Aux yeux de Mme Vendette, il faut non seulement rassurer les citoyens sur le bon rendement des investissements responsables, mais aussi leur faire comprendre qu'ils paieront tôt ou tard le prix d'investissements «irresponsables».

«Ça va vous servir à quoi d'avoir une bonne épargne à votre retraite, si vous n'avez plus d'air de qualité à respirer, plus d'eau douce en abondance et que les communautés dans lesquelles vous allez prendre votre retraite sont rendues non sécuritaires compte tenu des inégalités sociales?»

Le Festival Zéro Déchet prend encore de l'ampleur

Après avoir été victime de son succès l'an dernier, le Festival Zéro Déchet gagne encore de l'ampleur et s'étire cette fois sur trois jours, au Marché Bonsecours, à Montréal.

Pour éviter que ne se reproduisent les longues files d'attente qui avaient fait bien des mécontents par temps pluvieux l'an dernier, les organisateurs avaient choisi d'ajouter la journée de vendredi à leur programmation.

Il faut dire que l'achalandage de l'événement est exponentiel depuis sa création en 2017. Une de ses cofondatrices, Laure Mabileau, se rappelle que l'équipe songeait d'abord à tenir le festival dans un sous-sol d'église, mais qu'il a finalement attiré pas moins 7000 visiteurs.
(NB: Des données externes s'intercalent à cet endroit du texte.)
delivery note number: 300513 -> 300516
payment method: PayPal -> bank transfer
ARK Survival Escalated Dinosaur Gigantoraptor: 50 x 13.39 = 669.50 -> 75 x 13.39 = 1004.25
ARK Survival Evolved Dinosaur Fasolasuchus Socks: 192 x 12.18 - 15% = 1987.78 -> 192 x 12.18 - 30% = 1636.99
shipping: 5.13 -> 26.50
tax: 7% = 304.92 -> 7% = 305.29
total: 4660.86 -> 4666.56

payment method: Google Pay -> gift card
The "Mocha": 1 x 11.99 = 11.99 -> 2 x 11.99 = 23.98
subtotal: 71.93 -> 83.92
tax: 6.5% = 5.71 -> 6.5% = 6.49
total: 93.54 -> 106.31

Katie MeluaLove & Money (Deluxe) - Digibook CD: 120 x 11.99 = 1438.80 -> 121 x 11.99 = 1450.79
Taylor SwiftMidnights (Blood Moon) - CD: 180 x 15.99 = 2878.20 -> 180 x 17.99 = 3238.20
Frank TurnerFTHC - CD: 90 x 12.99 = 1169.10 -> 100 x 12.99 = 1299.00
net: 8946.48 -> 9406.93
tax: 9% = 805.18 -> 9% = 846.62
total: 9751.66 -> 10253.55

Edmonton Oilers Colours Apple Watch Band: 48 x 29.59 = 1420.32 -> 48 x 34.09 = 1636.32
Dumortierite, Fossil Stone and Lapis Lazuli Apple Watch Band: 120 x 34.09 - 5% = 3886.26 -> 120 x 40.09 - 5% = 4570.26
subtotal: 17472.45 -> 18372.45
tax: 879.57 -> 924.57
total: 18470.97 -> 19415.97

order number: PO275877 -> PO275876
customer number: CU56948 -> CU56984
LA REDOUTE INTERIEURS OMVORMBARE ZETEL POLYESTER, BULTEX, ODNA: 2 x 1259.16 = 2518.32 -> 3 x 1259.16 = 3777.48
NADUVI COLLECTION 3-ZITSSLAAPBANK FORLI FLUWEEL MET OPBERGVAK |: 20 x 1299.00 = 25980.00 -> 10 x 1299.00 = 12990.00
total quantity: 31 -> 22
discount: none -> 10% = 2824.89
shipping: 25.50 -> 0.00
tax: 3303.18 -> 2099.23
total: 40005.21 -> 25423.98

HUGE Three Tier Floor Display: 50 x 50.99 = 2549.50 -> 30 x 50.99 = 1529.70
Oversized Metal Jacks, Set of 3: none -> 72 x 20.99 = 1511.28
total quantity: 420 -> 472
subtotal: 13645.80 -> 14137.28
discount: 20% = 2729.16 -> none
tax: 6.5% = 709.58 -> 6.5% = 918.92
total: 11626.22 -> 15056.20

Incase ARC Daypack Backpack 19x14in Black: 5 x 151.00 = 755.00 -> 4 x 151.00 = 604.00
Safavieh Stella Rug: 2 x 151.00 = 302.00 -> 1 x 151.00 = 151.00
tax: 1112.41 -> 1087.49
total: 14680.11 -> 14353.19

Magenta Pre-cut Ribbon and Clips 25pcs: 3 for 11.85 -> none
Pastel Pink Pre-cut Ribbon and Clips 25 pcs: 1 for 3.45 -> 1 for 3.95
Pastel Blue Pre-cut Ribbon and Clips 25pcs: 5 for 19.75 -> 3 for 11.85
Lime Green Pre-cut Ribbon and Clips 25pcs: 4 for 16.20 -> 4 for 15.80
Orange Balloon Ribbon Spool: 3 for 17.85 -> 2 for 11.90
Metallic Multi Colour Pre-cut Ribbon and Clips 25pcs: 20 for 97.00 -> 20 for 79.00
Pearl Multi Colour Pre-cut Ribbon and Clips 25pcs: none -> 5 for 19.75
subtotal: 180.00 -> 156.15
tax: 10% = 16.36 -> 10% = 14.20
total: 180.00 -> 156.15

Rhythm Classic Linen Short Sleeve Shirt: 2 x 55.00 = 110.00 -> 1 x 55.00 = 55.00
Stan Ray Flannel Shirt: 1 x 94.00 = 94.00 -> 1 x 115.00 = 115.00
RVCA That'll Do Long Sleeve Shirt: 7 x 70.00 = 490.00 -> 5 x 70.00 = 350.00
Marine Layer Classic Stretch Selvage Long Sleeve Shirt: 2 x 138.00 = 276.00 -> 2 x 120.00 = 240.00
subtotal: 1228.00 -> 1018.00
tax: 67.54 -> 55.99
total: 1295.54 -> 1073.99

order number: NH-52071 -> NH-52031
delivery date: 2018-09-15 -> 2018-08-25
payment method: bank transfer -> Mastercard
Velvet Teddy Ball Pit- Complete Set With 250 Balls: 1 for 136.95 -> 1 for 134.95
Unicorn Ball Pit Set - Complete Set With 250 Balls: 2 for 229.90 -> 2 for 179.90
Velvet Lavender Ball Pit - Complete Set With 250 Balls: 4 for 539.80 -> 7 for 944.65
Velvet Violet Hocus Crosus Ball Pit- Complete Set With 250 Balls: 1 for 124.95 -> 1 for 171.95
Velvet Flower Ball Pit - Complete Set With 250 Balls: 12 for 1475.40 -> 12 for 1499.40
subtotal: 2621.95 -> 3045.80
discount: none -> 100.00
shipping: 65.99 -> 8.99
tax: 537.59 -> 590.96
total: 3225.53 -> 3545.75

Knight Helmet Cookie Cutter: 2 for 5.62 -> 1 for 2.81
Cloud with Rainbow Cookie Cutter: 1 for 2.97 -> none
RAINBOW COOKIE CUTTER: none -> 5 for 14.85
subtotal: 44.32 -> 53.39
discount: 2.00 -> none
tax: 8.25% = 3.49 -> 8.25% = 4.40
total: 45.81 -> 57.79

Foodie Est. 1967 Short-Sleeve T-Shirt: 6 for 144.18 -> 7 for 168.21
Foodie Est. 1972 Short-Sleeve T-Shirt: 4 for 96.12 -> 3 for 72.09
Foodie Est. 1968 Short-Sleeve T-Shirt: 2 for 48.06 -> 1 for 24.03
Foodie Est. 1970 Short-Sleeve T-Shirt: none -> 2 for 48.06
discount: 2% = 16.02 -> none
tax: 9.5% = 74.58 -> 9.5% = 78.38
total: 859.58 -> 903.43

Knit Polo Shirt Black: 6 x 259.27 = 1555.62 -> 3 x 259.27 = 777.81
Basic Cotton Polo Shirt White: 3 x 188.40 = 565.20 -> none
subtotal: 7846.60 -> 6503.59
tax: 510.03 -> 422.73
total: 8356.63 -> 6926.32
Puis, sa deuxième mouture a réuni quelque 11 000 adeptes du «zéro déchet», qui consiste à revoir ses habitudes de consommation de sorte à envoyer un strict minimum de rebuts au dépotoir.

Bien qu'il s'agisse avant tout une démarche individuelle, Mme Maribeau explique que le festival est né d'une volonté de créer une communauté autour de ce mode de vie. Pour faire face à la crise climatique, «ça prend de tout», fait-elle valoir.

Cette année, l'organisation croit avoir réussi à interpeller un public plus élargi: pour preuve, une tasse jetable trouvée sur le site de l'événement!

«Il y a 5, 7, 8 ans, quand on faisait du zéro déchet, on se sentait un petit peut tout seul dans son ''trip''. Aujourd'hui, on sait vraiment qu'il y a du monde autour», se réjouit Laure Maribeau.